What you need to do: Every line below containing the word "Rather" should be found and copied.

Edit difference data:
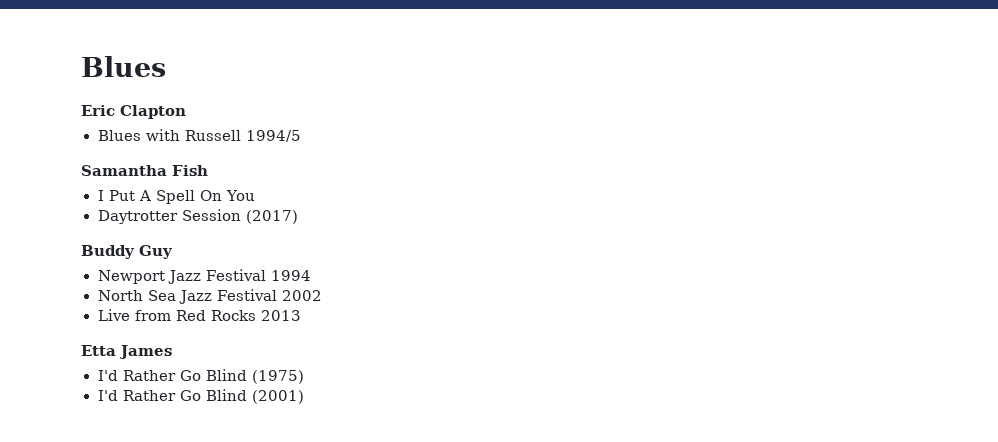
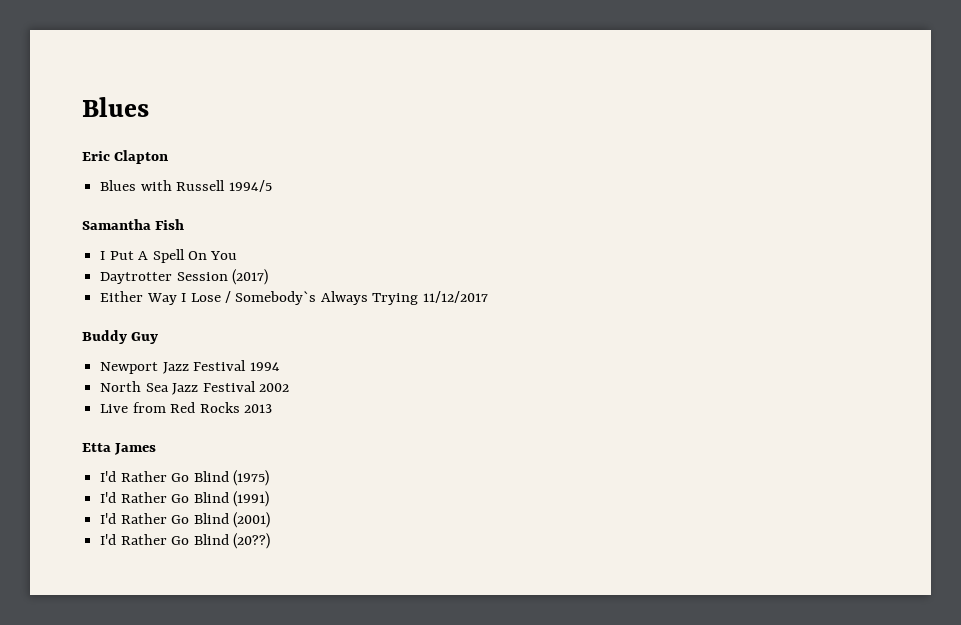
(298, 217) none -> [100,291,488,305] // Either Way I Lose / Somebody`s Always Trying 11/12/2017
(304, 377) none -> [100,491,269,507] // I'd Rather Go Blind (1991)
(304, 397) none -> [100,533,270,549] // I'd Rather Go Blind (20??)

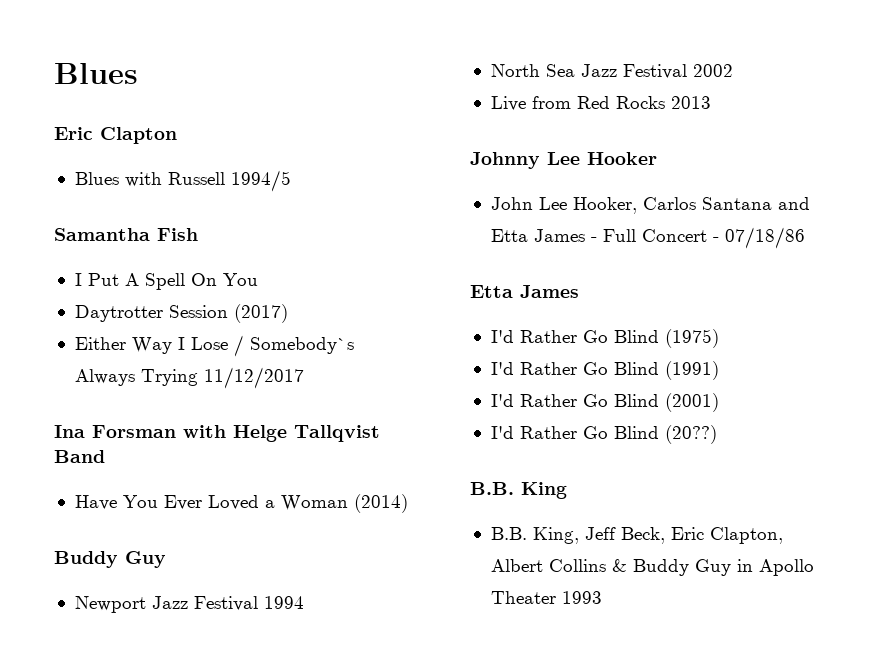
(488, 297) none -> [54,425,380,442] [54,450,105,463] [74,494,408,513] // Ina Forsman with Helge Tallqvist Band // Have You Ever Loved a Woman (2014)
(272, 408) none -> [470,152,657,169] [490,197,810,214] [490,227,805,249] // Johnny Lee Hooker // John Lee Hooker, Carlos Santana and Etta James - Full Concert - 07/18/86
(270, 541) none -> [470,482,567,499] [490,527,783,544] [490,559,814,576] [490,591,602,604] // B.B. King // B.B. King, Jeff Beck, Eric Clapton, Albert Collins & Buddy Guy in Apollo Theater 1993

Solution:
(304, 377) none -> [100,491,269,507] // I'd Rather Go Blind (1991)
(304, 397) none -> [100,533,270,549] // I'd Rather Go Blind (20??)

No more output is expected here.